# Your task
Count how many lines below include the string "Console", and give that number without anything else.
#### Input records ####
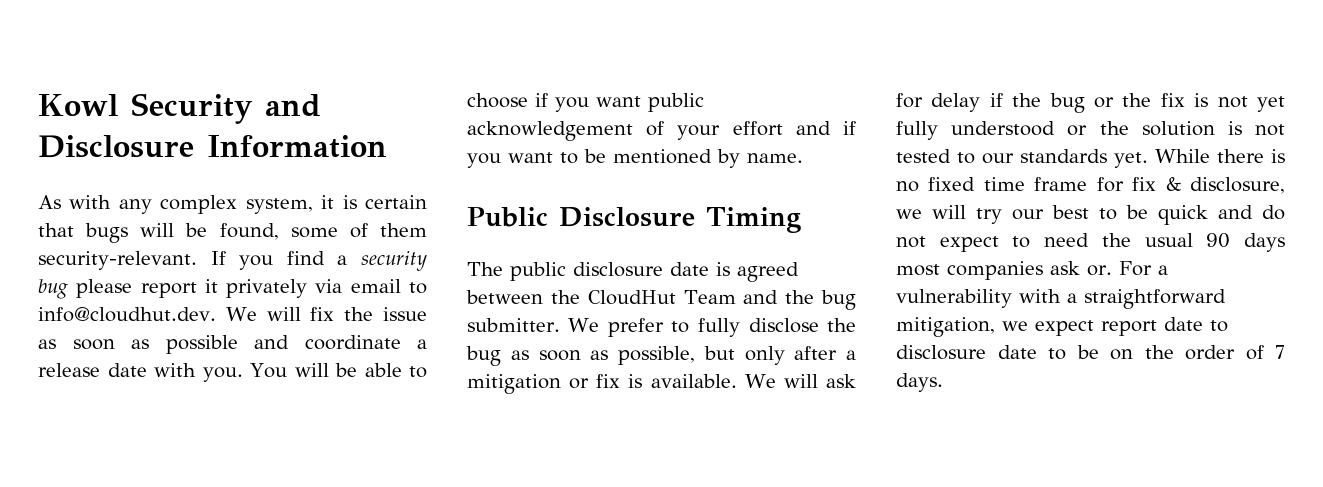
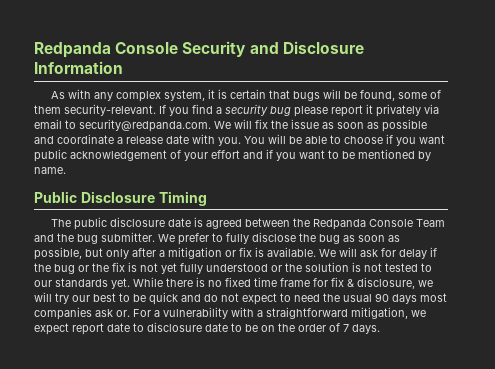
[38,94,118,116] Kowl -> [34,42,179,58] Redpanda Console
[38,307,216,322] info@cloudhut.dev. -> [79,119,211,132] security@redpanda.com.
[587,290,676,305] CloudHut -> [313,219,414,230] Redpanda Console

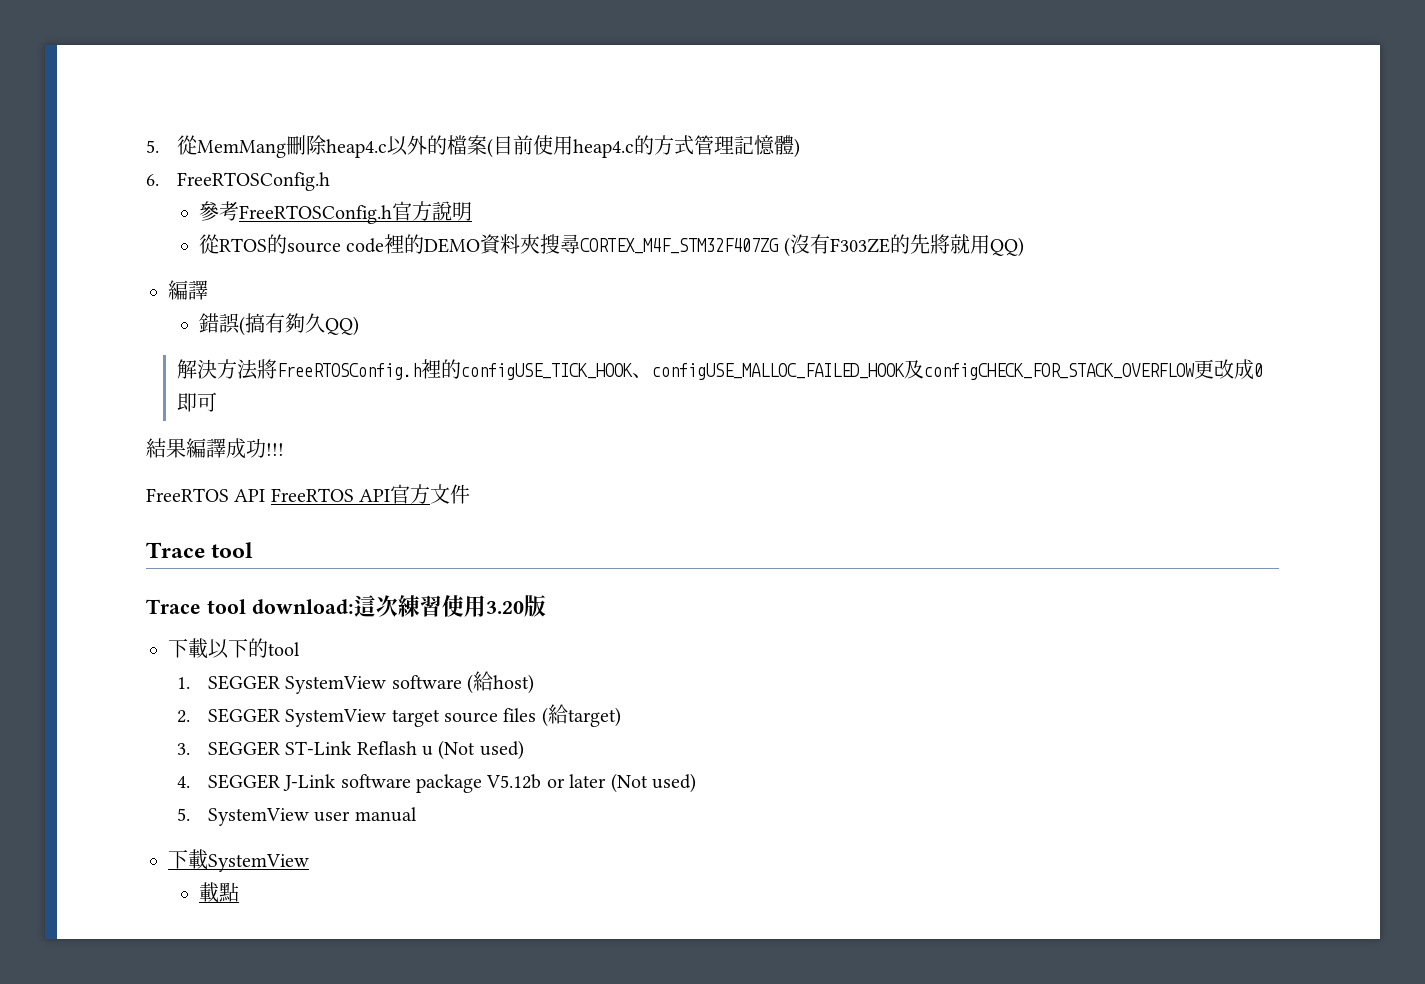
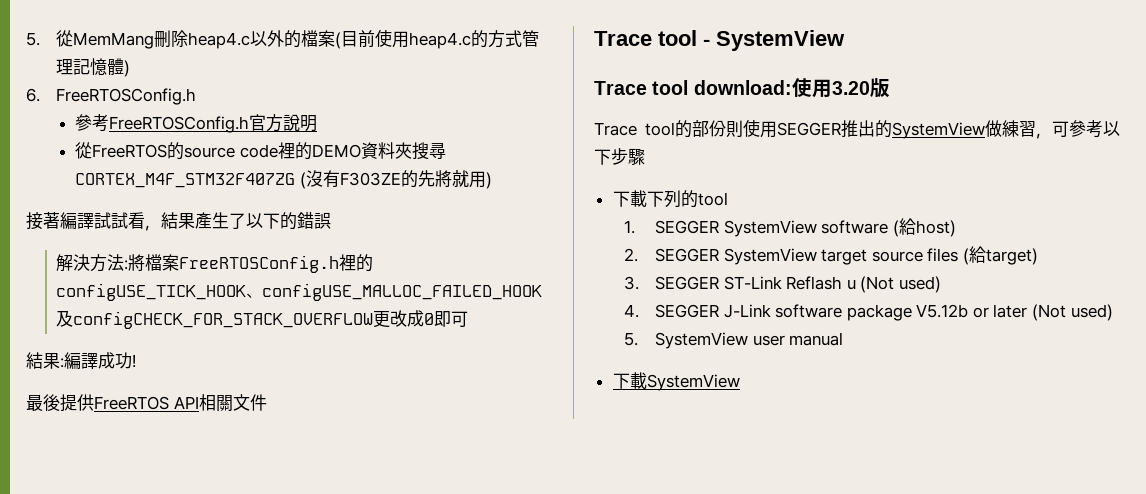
[218,238,267,252] RTOS -> [92,144,168,158] FreeRTOS
[989,237,1024,257] [168,280,208,300] [198,313,359,336] QQ) // 編譯 // 錯誤(搞有夠久QQ) -> [485,172,492,189] [26,212,331,231] ) // 接著編譯試試看，結果產生了以下的錯誤
[256,359,277,379] 將 -> [124,254,180,271] :將檔案
(186, 448) none -> [60,358,64,368] :
[266,443,284,456] [146,484,431,504] !!! // FreeRTOS API FreeRTOS API官方 -> [132,354,136,368] [26,394,233,412] ! // 最後提供FreeRTOS API相關
(254, 550) none -> [703,30,845,51] - SystemView
[353,595,442,617] 這次練習 -> (792, 87) none
[168,638,248,659] // 下載以下 -> [594,119,1120,139] [594,148,645,165] [612,190,681,208] // Trace tool的部份則使用SEGGER推出的SystemView做練習，可參考以下步驟 // 下載下列
[198,882,239,903] // 載點 -> (740, 382) none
####
# Result below
2